What are the common side effects of Cyclosporin drug?
All of the commonly used immunosuppressive drugs increase the risk of infection complications and cancer.
Cyclosporin toxicity may result in renal failure, liver failure, high blood pressure, and neurotoxicity.
Neurotoxic reaction are manifested by a fine tremor, paresthesias and, occasionally, seizures.
Other unusual side effects include the development of Hirsutism (abnormal hairiness), observed in almost all patients who receive Cyclosporin. This effect regresses as the dosage of Cyclosporin is lowered.
What are the techniques for heart transplantation?
There are two main techniques for heart transplantation:
Heterotopic, in which the donor heart is placed parallel to the recipient’s heart; and
Orthotopic, in which the patient’s heart is replaced with a donor heart.
- Heterotopic heart transplant
Exploration of the possibility of using the donor heart as an accessory pump had been carried out previously in laboratory experiments, most notably by Demikhov.
Two techniques were developed at the university of Cape Town, the first of which was a means of bypassing or supporting the left ventricle only, and the second a means of biventricular support.
Advantages and disadvantages of heterotopic as opposed to orthotopic heart transplantation:
- The recipient heart acts as a build in heart assist during;
- recovery from ischemia of donor heart sustained during transplantation;
- The recipient heart acts as a build in heart assist during;
sever acute rejection episodes.
- Recipient heart may maintain circulation after irreversible rejection while awaiting a second donor.
- Heterotopic transplant allows for some possible recovery of the recipient heart.
- Can be performed even in the presence of a high pulmonary vascular resistance.
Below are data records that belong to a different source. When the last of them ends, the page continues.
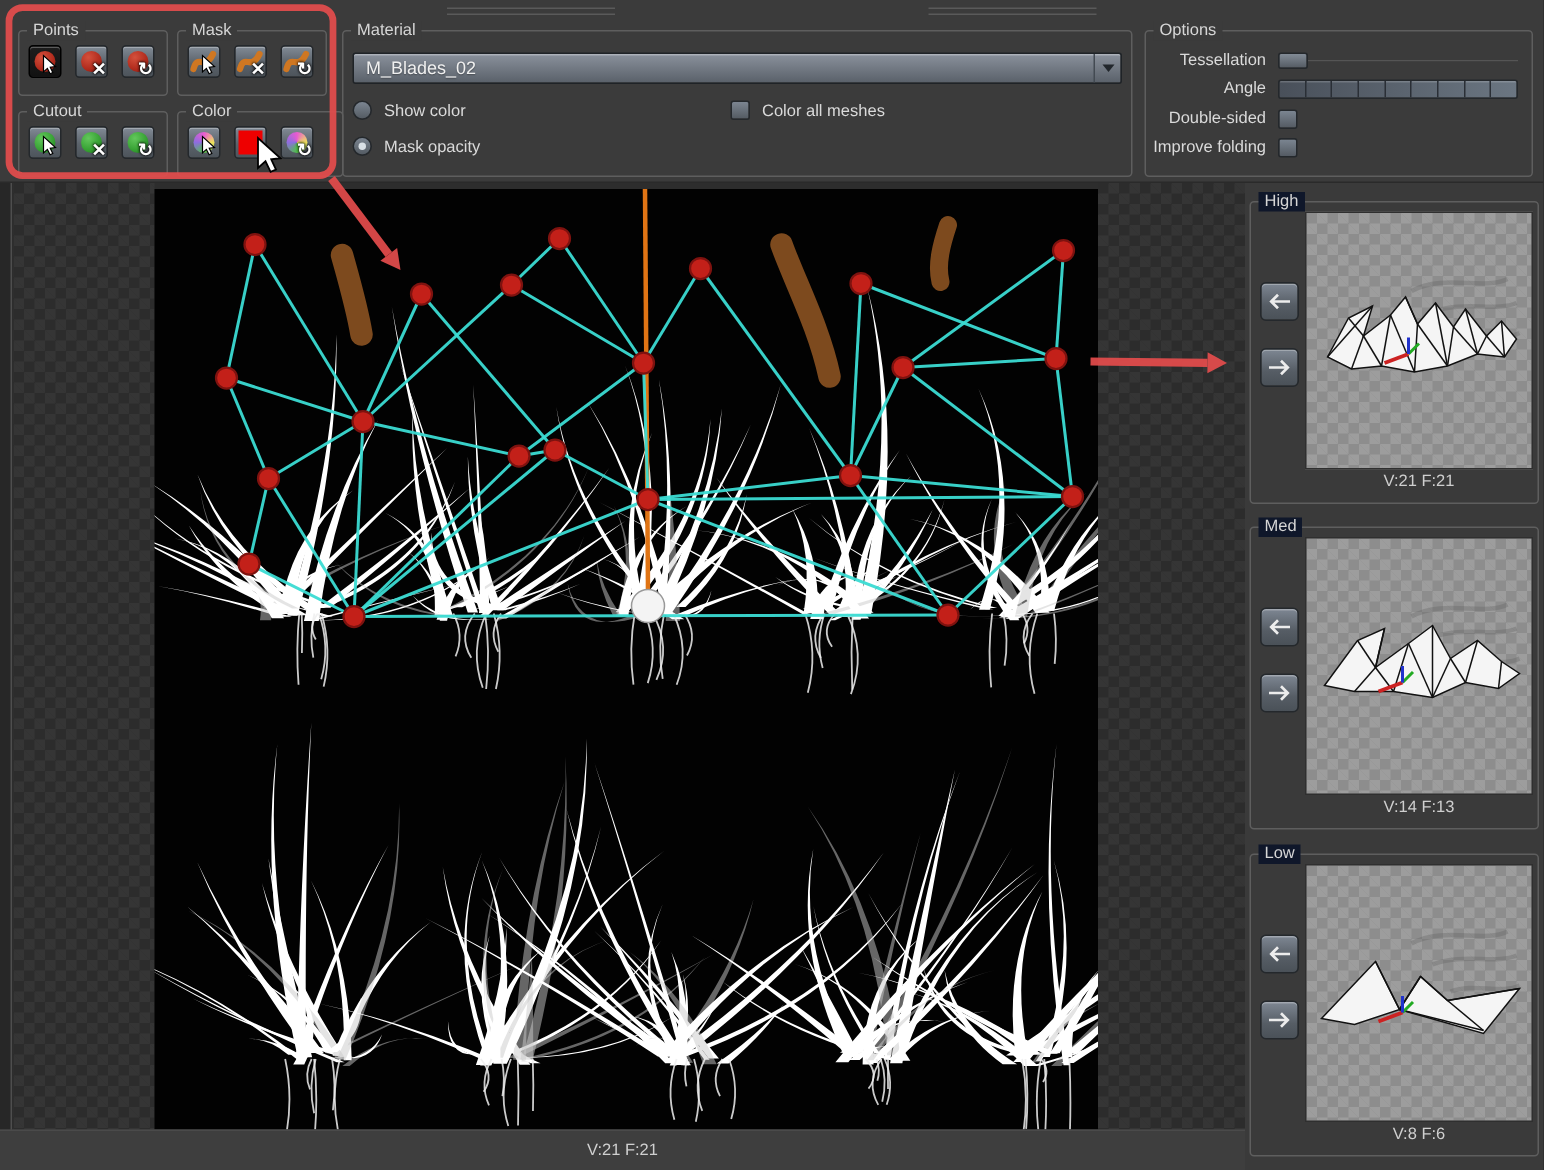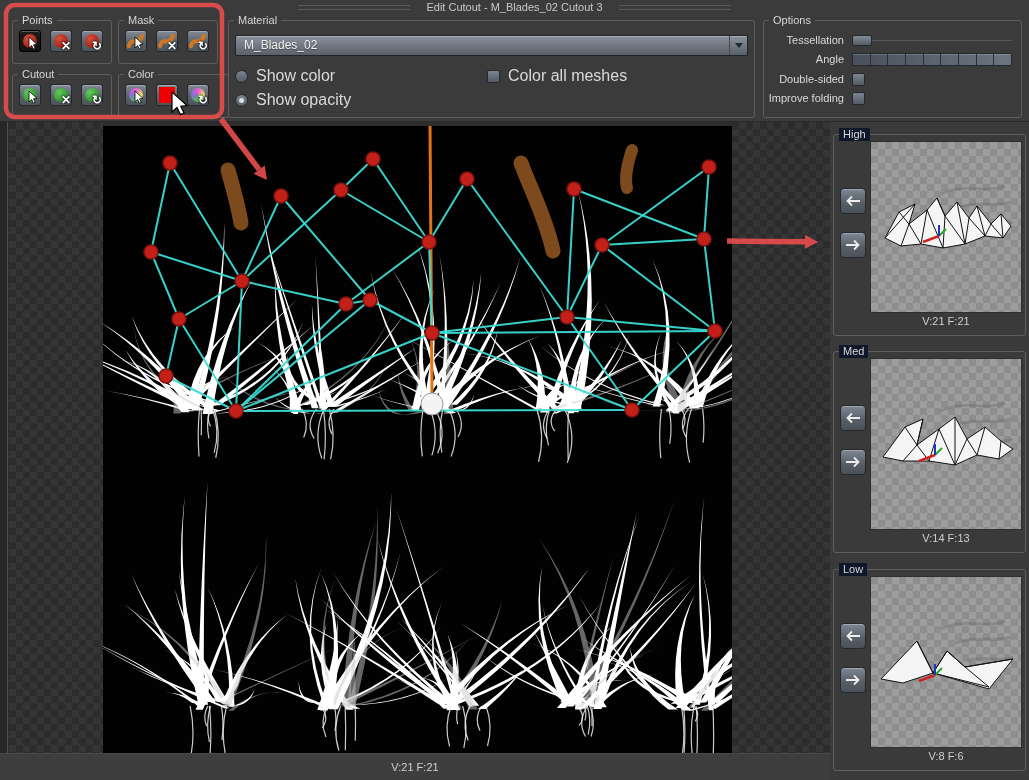--- a/index.html
+++ b/index.html
@@ -55,22 +55,22 @@
               border:1px solid #1f2327; border-radius:2px; display:flex;
               background:linear-gradient(#8a919c,#5a616a);
               box-shadow:inset 0 1px 0 rgba(255,255,255,.3); }
   .dropdown .val { flex:1; font-size:12px; color:#f0f0f0; line-height:19px;
                    padding-left:8px; text-shadow:0 1px 1px rgba(0,0,0,.35); }
   .dropdown .dd-arrow { width:18px; border-left:1px solid #434a52; display:flex;
                         align-items:center; justify-content:center; }
   .dd-tri { width:0; height:0; border-left:4px solid transparent;
             border-right:4px solid transparent; border-top:5px solid #22272c; }
 
-  .radio-row { position:absolute; display:flex; align-items:center; gap:8px;
-               font-size:16px; color:#dadada; }
+  .radio-row { position:absolute; display:flex; align-items:flex-end; gap:8px;
+               font-size:11px; color:#dadada; }
   .radio { width:13px; height:13px; border-radius:50%; border:1px solid #24282c;
            background:linear-gradient(#7b8591,#545b63); position:relative; }
   .radio.sel::after { content:""; position:absolute; left:3px; top:3px; width:5px;
            height:5px; border-radius:50%; background:#d9e0e6; }
   .checkbox { width:13px; height:13px; border-radius:2px; border:1px solid #24282c;
               background:linear-gradient(#7b8591,#545b63); }
 
   
   .opt-row { position:absolute; left:0; display:flex; align-items:center; height:14px; }
   .opt-label { width:80px; text-align:right; font-size:11px; color:#dadada; }
@@ -119,21 +119,20 @@
   #overlay { position:absolute; left:0; top:0; width:1029px; height:780px;
              pointer-events:none; z-index:50; }
   svg { display:block; }
 </style>
 </head>
 <body>
 
 <div id="stage">
 
   <div id="toolbar">
-    <div id="titlebar">Edit Cutout - M_Blades_02 Cutout 3</div>
     <div class="title-line" style="left:298px"></div>
     <div class="title-line" style="left:619px"></div>
 
     <div class="group" id="g-points" style="left:12px;top:20px;width:100px;height:44px">
       <span class="legend">Points</span>
       <div class="btnrow">
           <div class="tbtn active">
             <span class="blob red"></span>
             <svg width="12" height="14" class="ov-svg">
               <path d="M2,1 L2,12 L4.6,9.6 L6.4,13.2 L8.2,12.3 L6.5,8.8 L10,8.4 Z" fill="#fff" stroke="#000" stroke-width="0.8"></path>
@@ -219,21 +218,21 @@
         <span class="dd-arrow">
             <span class="dd-tri"></span>
           </span>
       </div>
       <div class="radio-row" style="left:6px;top:46px">
         <span class="radio" id="radio-color"></span>
         <span>Show color</span>
       </div>
       <div class="radio-row" style="left:6px;top:70px">
         <span class="radio sel" id="radio-opacity"></span>
-        <span>Show opacity</span>
+        <span>Mask opacity</span>
       </div>
       <div class="radio-row" style="left:258px;top:46px">
         <span class="checkbox"></span>
         <span>Color all  meshes</span>
       </div>
     </div>
 
     <div class="group" style="left:763px;top:20px;width:259px;height:98px">
       <span class="legend">Options</span>
       <div class="opt-row" style="top:12px">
- Risk of systemic emboli from clots in the poorly contracting recipient left ventricle.
- Continuing angina related to recipient ischemic heart muscle.
- Risk of infection and thrombus formation in relation to presence of the prosthetic valve in the recipient heart (this is a contraindication to heterotopic transplantation)
- Orthotopic heart transplantation
The technique of orthotopic heart transplantation has been well established for more than 30 years, based on the first description by Lower, Stofen, and Shamway. Nevertheless anastomosis of donor to recipient atria according to this technique creates atria cavities with abnormal geometry.
This abnormal geometry has been demonstrated to be responsible for tricuspid and mitral regurgitation and for arrhythmia’s resulting from sinus node injury. The risk of atrial septal aneurysms or atrial thrombus formation is certain. Because of these problems, some surgeons proposed a more anatomic surgical technique with complete excision of the recipient atria and direct anastomosis on the left pulmonary veins, right pulmonary veins, inferior vena cava and superior vena cava. But the benefit of this procedure on clinical outcome has not been demonstrated.